Истоками островомании и эллинофильства Даррелла во многом можно считать его особую любовь к средиземноморскому и, в частности, греческому пейзажу. В своем творчестве Даррелл использует прием цветописи, создавая так называемые «словесные» пейзажи. В описаниях окружающего ландшафта автор активно использует приемы живописи, скульптуры, архитектуры и других видов изобразительного искусства. Используя те или иные цветообразы, писатель с их помощью мастерски передает атмосферу каждого из островов. Так, Даррелл уже в первом предложении своего травелога «Келья Просперо» на первый план помещает цвет: «Somewhere between Calabria and Corfu the blue really begins» (Прим.: курсив - И.С.). В данном утверждении под словом «the blue» («синева», «лазурь») Даррелл, по всей очевидности, понимает особый цвет морской воды, которая славится сияющим чистым голубым цветом. Однако цвет всегда несет символическую и эмоциональную нагрузку. В общепринятом понимании, небесный синий цвет вызывает ассоциации с чистотой, безмятежностью, свободой. Переезд из Англии в Грецию на остров Корфу был для Даррелла серьезным шагом на пути к его творческой реализации. После сдержанных цветов Англии эта яркая синева стала для Даррелла символом надежды и любви к жизни. Кроме того, синий, а также белый цвет - цвета греческого флага и для писателя они навсегда были связаны с Эгейским морем и любимой Грецией.
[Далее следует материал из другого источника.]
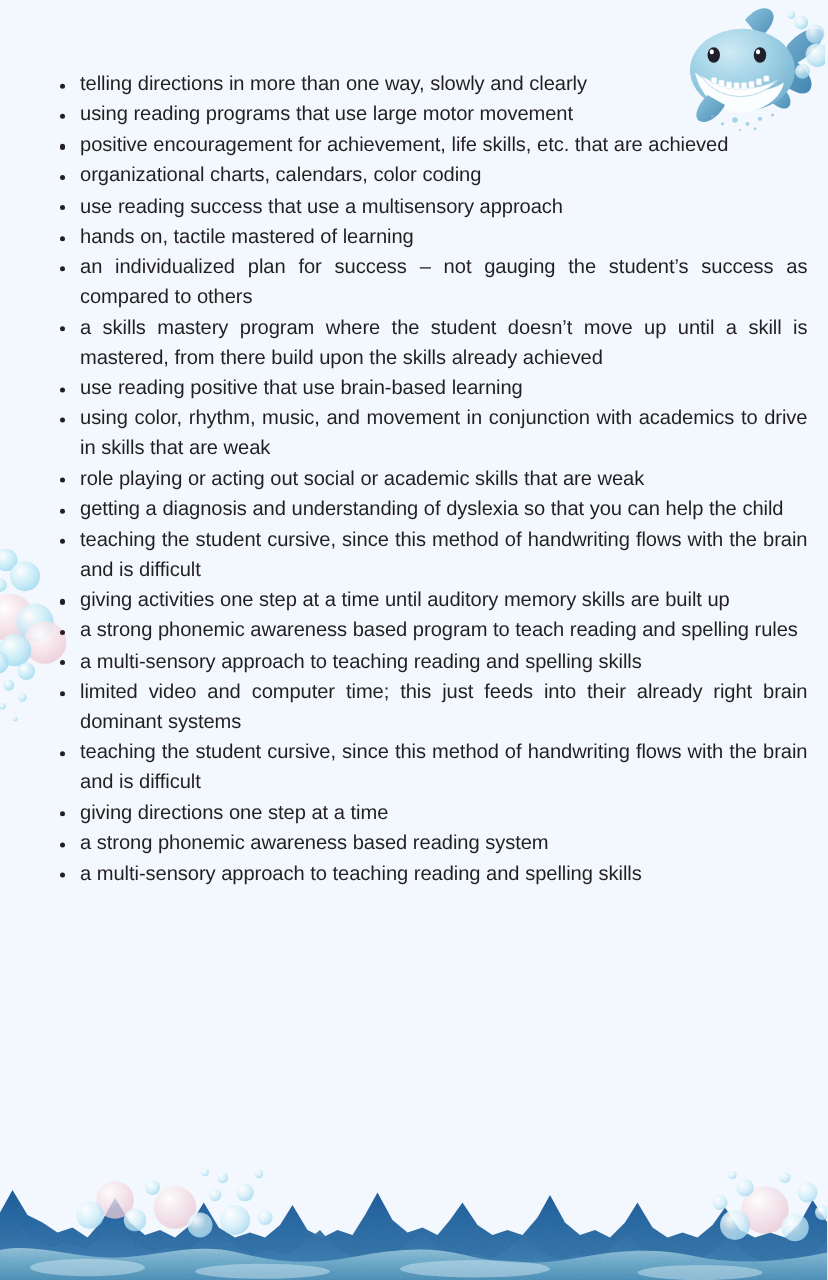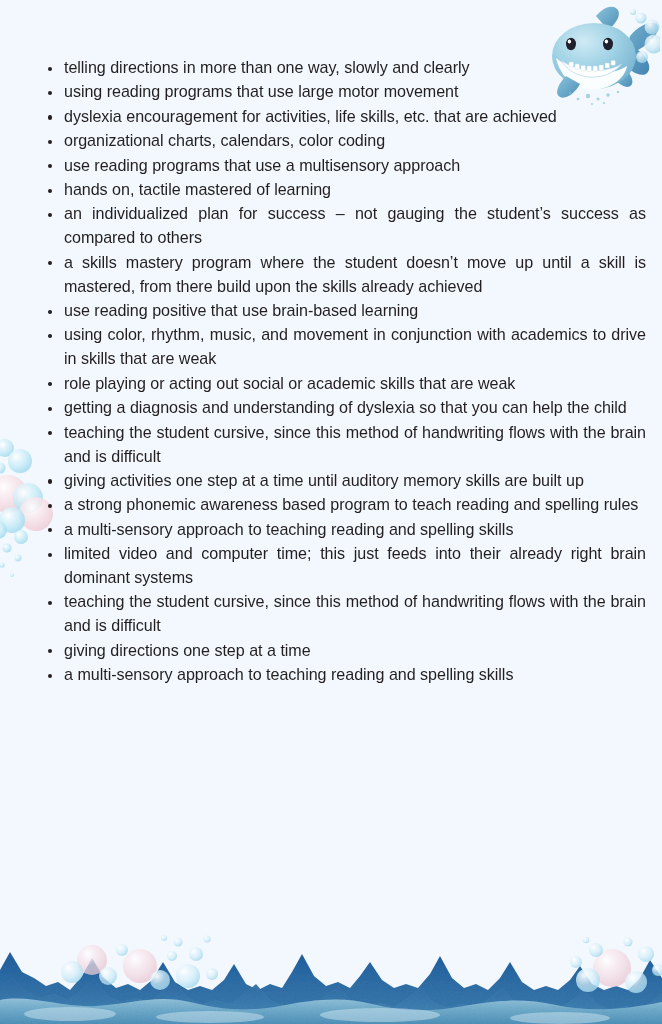--- a/index.html
+++ b/index.html
@@ -226,7 +226,7 @@
           <span class="txt">using reading programs that use large motor movement</span>
         </li>
       <li>
-          <span class="txt">dyslexia encouragement for activities, life skills, etc. that are achieved</span>
+          <span class="txt">positive encouragement for achievement, life skills, etc. that are achieved</span>
         </li>
       <li>
           <span class="txt">organizational charts, calendars, color coding</span>

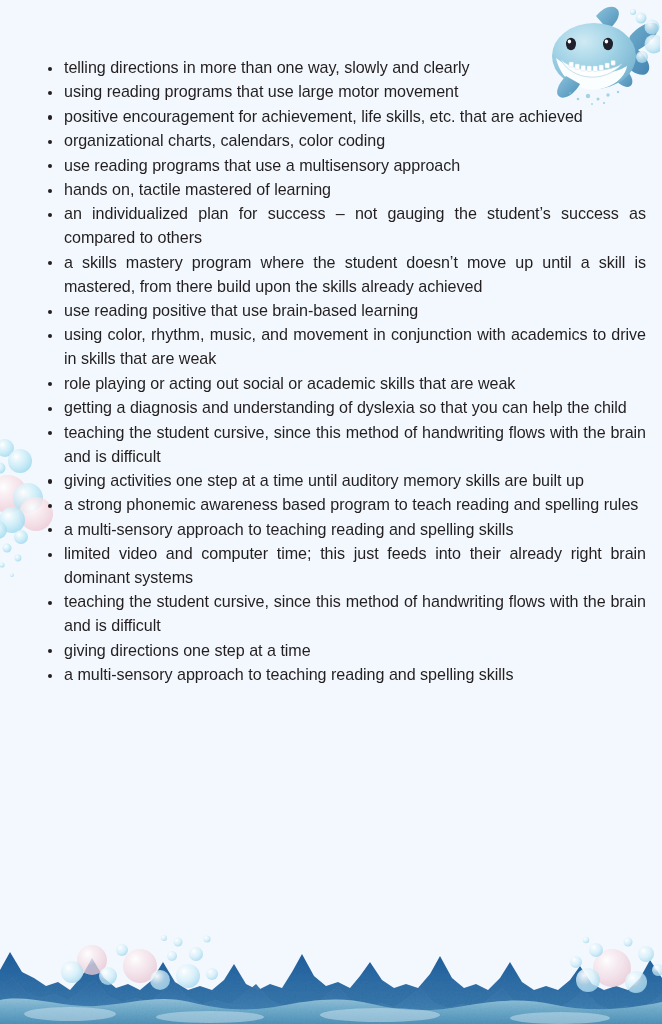--- a/index.html
+++ b/index.html
@@ -232,7 +232,7 @@
           <span class="txt">organizational charts, calendars, color coding</span>
         </li>
       <li>
-          <span class="txt">use reading programs that use a multisensory approach</span>
+          <span class="txt">use reading success that use a multisensory approach</span>
         </li>
       <li>
           <span class="txt">hands on, tactile mastered of learning</span>

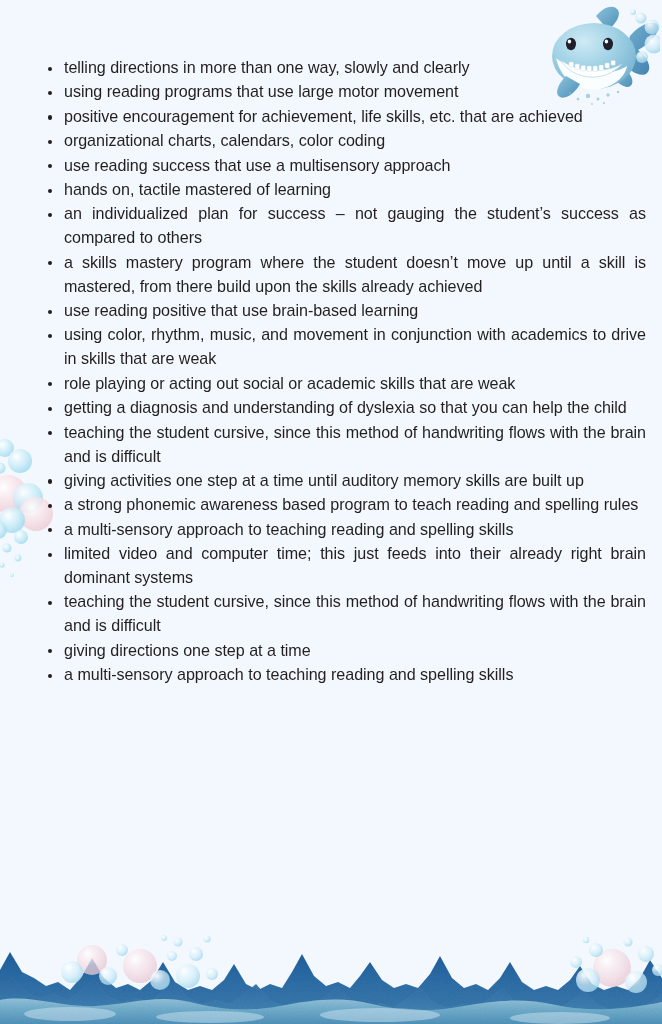--- a/index.html
+++ b/index.html
@@ -275,6 +275,9 @@
         </li>
       <li>
           <span class="txt">giving directions one step at a time</span>
+        </li>
+      <li>
+          <span class="txt">a strong phonemic awareness based reading system</span>
         </li>
       <li>
           <span class="txt">a multi-sensory approach to teaching reading and spelling skills</span>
Даррелл, обращая особое внимание на окружающие пейзажи, в то же время всегда старался узнать историю места. Однако в травелогах писателя история каждого острова является не просто совокупностью фактов и дат. История острова слагается из передающихся из уст в уста легенд, мифов, непрерывающихся традиций и обычаев местных жителей.
Переплетение мифа и реальности в произведениях Даррелла становится одной из характерных черт. К примеру, образ Афродиты является одним из наиболее ярких сквозных мифологических образов, который создает интертекстуальные связи между травелогами. Кроме того, миф функционирует в путевой прозе автора как способ прикоснуться к древности, вернуться к истокам великой культуры. Важным аспектом мифологического мышления для Даррелла было понятие двойственности всего сущего. В этом смысле образ Афродиты символизирует амбивалентность жизни.